Les termes de l'équation sont connus. La croissance repart coûte que coûte – la note est en effet lourde pour le budget de l'État – mais l'inversion de la courbe du chômage ne vient pas. Alors, à Bercy et à Matignon, on a fait un petit calcul rapide, aussi candide qu'illusoire. Ce pays compterait pas moins de deux millions de TPE et quelque 140 000 PME. En supposant qu'une partie d'entre elles embauchent ne serait-ce qu'un salarié… Il suffisait d'y penser. Mais l'économie ne fonctionne pas ainsi. Plus de la moitié des TPE, sans salariés, sont plus virtuelles que réelles, simple voyant du sous-emploi. Et puis quel projet, une relance fondée sur le « petit commerce, la boutique et les camelots » !

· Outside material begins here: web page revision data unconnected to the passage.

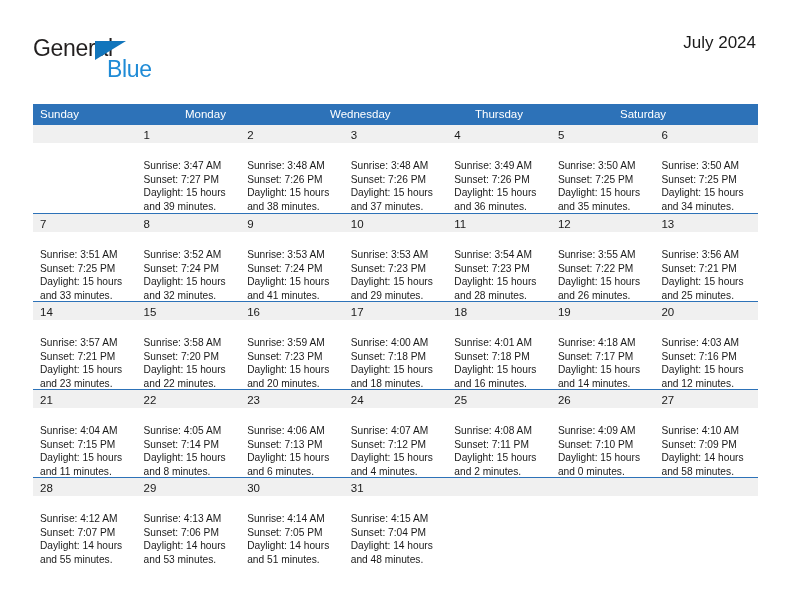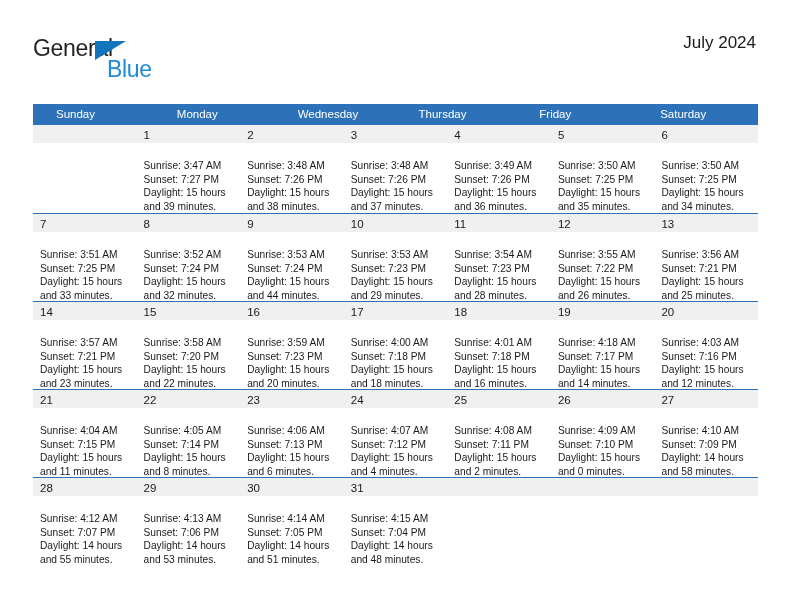--- a/index.html
+++ b/index.html
@@ -99,7 +99,7 @@
   .dow {
     flex: 1 1 0;
     box-sizing: border-box;
-    padding-left: 23px;
+    padding-left: 7px;
     color: #ffffff;
     font-size: 11.5px;
     line-height: 21px;

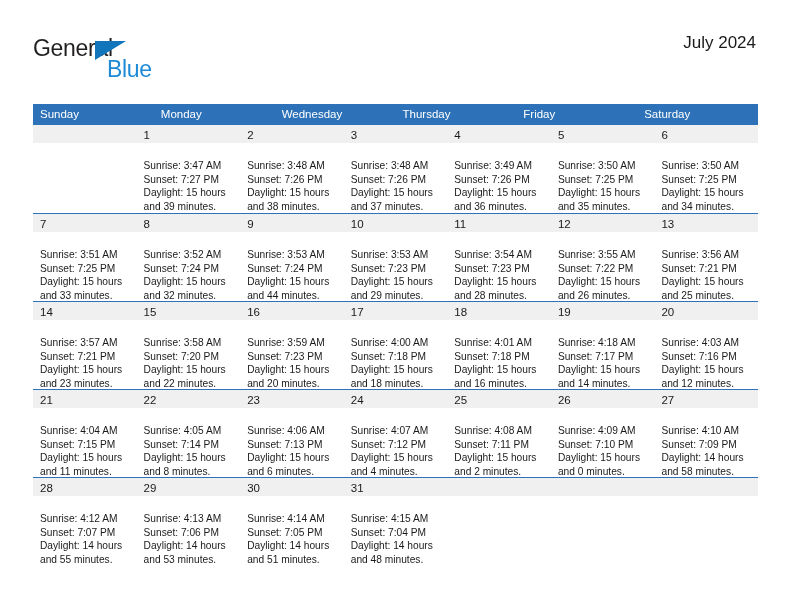--- a/index.html
+++ b/index.html
@@ -166,7 +166,6 @@
       <div class="dow">Monday</div>
       <div class="dow">Wednesday</div>
       <div class="dow">Thursday</div>
-      <div class="dow">Friday</div>
       <div class="dow">Saturday</div>
     </div>
 

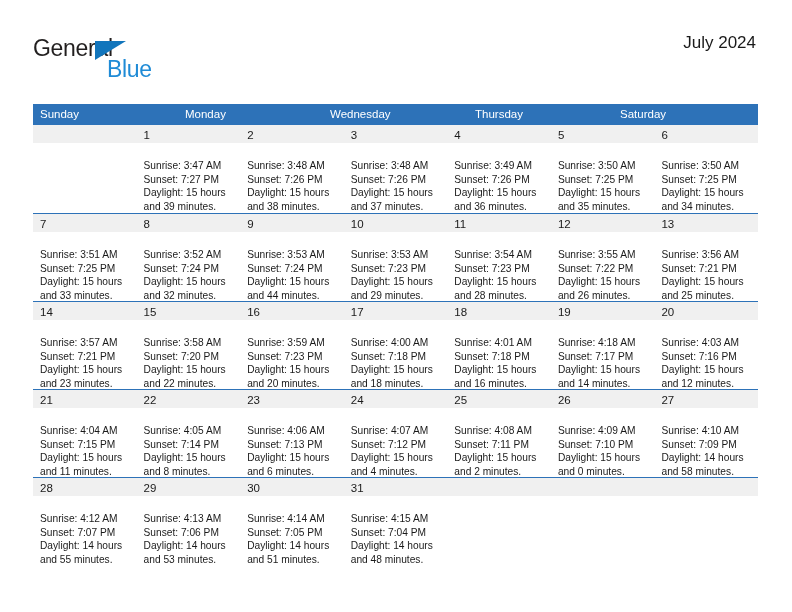--- a/index.html
+++ b/index.html
@@ -254,7 +254,7 @@
               <div>Sunrise: 3:53 AM</div>
               <div>Sunset: 7:24 PM</div>
               <div>Daylight: 15 hours</div>
-              <div>and 44 minutes.</div>
+              <div>and 41 minutes.</div>
             </div>
           </div>
           <div class="cell">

Le détail des dix-huit mesures annoncées est invraisemblable. Une prime de 4 000 € à l'embauche d'un premier salarié… La possibilité de renouveler deux fois un CDD et non plus une… Un plafond pour limiter les indemnités pour licenciement abusif, véritable encouragement à la délinquance patronale… Et surtout des arrangements avec les seuils, puisque le passage de 9 à 10 ou à 11 salariés ne déclenchera désormais plus aucun changement. Plus généralement, ceux-ci seront gelés pour 3 ans. Autrement dit, ce sont des droits des salariés qui seront « suspendus » et des prélèvements fiscaux et sociaux qui seront annulés. Les plus âpres au gain à la CGPME ou au Medef n'en espéraient pas tant.
Reste que tout cela est très inquiétant parce que Valls, Macron et Rebsamen, contrairement à ce qu'ils disent, ne réforment pas. Ils bricolent, ils bidouillent, toujours dans le même sens, au détriment des droits des salariés et au profit des petits, moyens et grands patrons qui de toute manière ne voteront pas pour eux. Mais le mal sera fait, la gauche démobilisée et la voie ouverte pour une droite, fût-elle représentée par Juppé, qui attend que le fruit soit mûr pour s'en saisir. Du moins si tout se passe sans réaction du front social et de la gauche restée fidèle au monde du travail. Et ça, c'est heureusement moins sûr.